Talks between the companies are ongoing and may not lead to a deal, Bloomberg said. Both Zillow and Trulia declined to comment on the report.

Speculation that the online real estate space is ripe for consolidation helped push Zillow’s market capitalization past $5 billion last month, after analysts at Canaccord Genuity detailed their growth expectations for the company and raised the possibility of an eventual merger with Trulia.

Six investors with a 42 percent stake in Zillow also own 52 percent of Trulia, Canaccord analysts noted at the time, “potentially reflecting their desire to see consolidation in the vertical.”

“This has been rumored for a while and with the cross-ownership from Tiger Global Management and Caledonia some thought those investors would push for this,” said Bradley Safalow, founder and CEO of stock analysis firm PAA Research.

“I can’t see how this deal works,” Safalow said.

“Forgetting about the fact that Zillow and Trulia hate each other, a merger would make it easier for brokerage firms to stop working with them or squeeze them on featured listings programs,” Safalow said.

There were also rumors in June that Trulia might be interested in acquiring operator Move Inc.

Zillow and Trulia’s share prices surged to new record highs in early afternoon trading today.

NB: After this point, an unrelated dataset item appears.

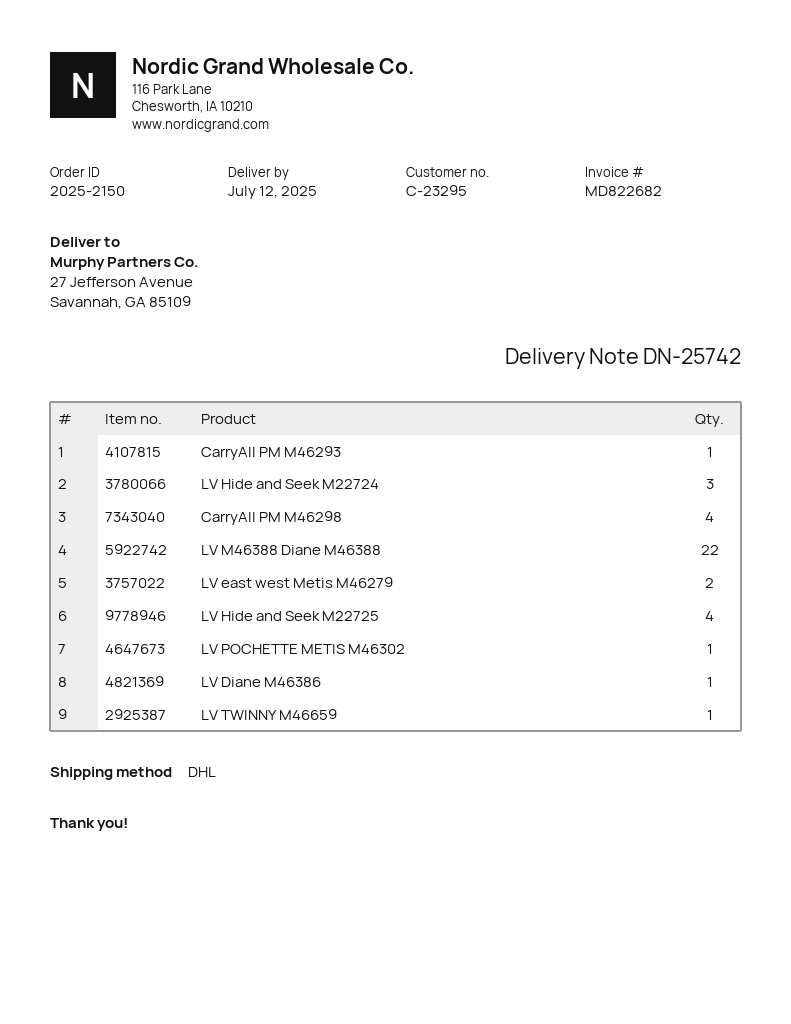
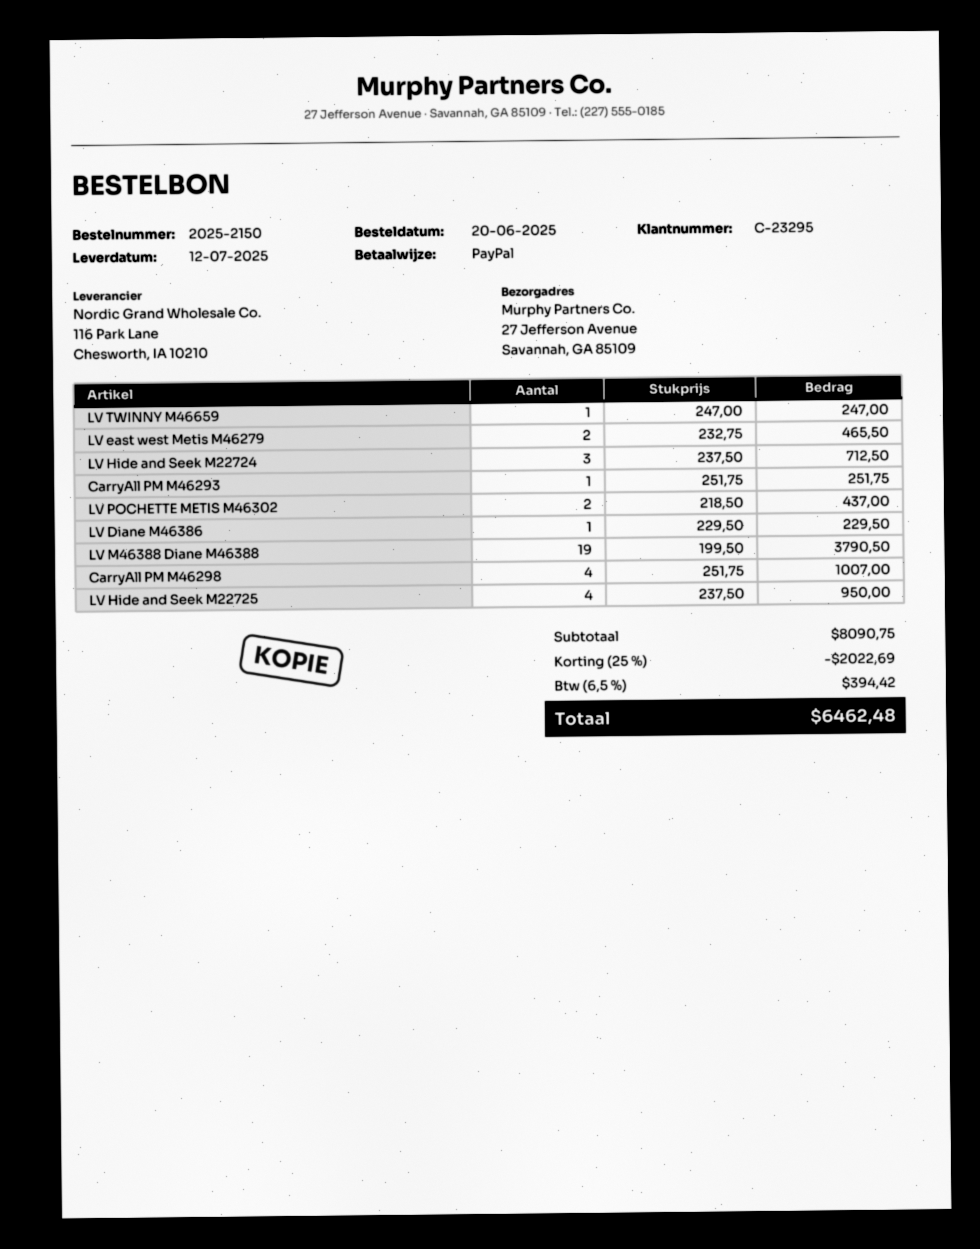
LV M46388 Diane M46388: 22 -> 19
LV POCHETTE METIS M46302: 1 -> 2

Unique visitor traffic to most popular real estate sites, May 2014

Website May mobile and desktop unique visitors % of total unique visitors to real estate sites in May 44.2 million 47.0% 26.4 million 28.1% 22.2 million 23.6%

Source: comScore

Brian Boero, partner at real estate design and marketing firm 1000watt, says that the agent ad and software market the three large, public companies are going after is not as big as many think, so a merger sometime in the next couple of years makes sense.

“The rumor mill has been grinding on this subject for the last six to eight months, but nothing’s hit yet,” Boero said. “We’ll see. If the Big Three, in some combination, became the Big Two you’d lose some of the competitive energy in the space, which may cause prices to drift up for agents, but, again, this is all speculative.”

Given their overlapping services, Gregg Larson, CEO of real estate consulting firm Clareity Consulting, questions whether the U.S. Federal Trade Commission would allow the deal to go through if it happened. However, lawyers on both sides are likely vetting that issue and if talks lead to a deal, then any antitrust issues might be moot, he said.

If a merger between real estate’s two largest online players, Zillow and Trulia, does take place, it could lead to one, clear leader in the space — and higher online advertising costs for brokers and agents.

Other than that, however, brokers, agents and multiple listing services won’t be hugely affected by the deal, said Steve Murray, president of real estate consulting firm Real Trends.

“For the agent on the street, a merger between Zillow and Trulia doesn’t change much,” Murray said. They still have to deal with buyers and sellers, he said.

Costs for online advertising would go up, but the resulting colossus would also attract more viewers, which would theoretically make the advertising worth more to brokers and agents, Murray said.

Murray says he sees room in the future for two separate portals that get 100,000 agents to each pay $1,000 per month to advertise on their sites. A merger between the two biggest sites simply unites that estimate, he said.

Editor’s note: This story has been updated with additional commentary from industry sources.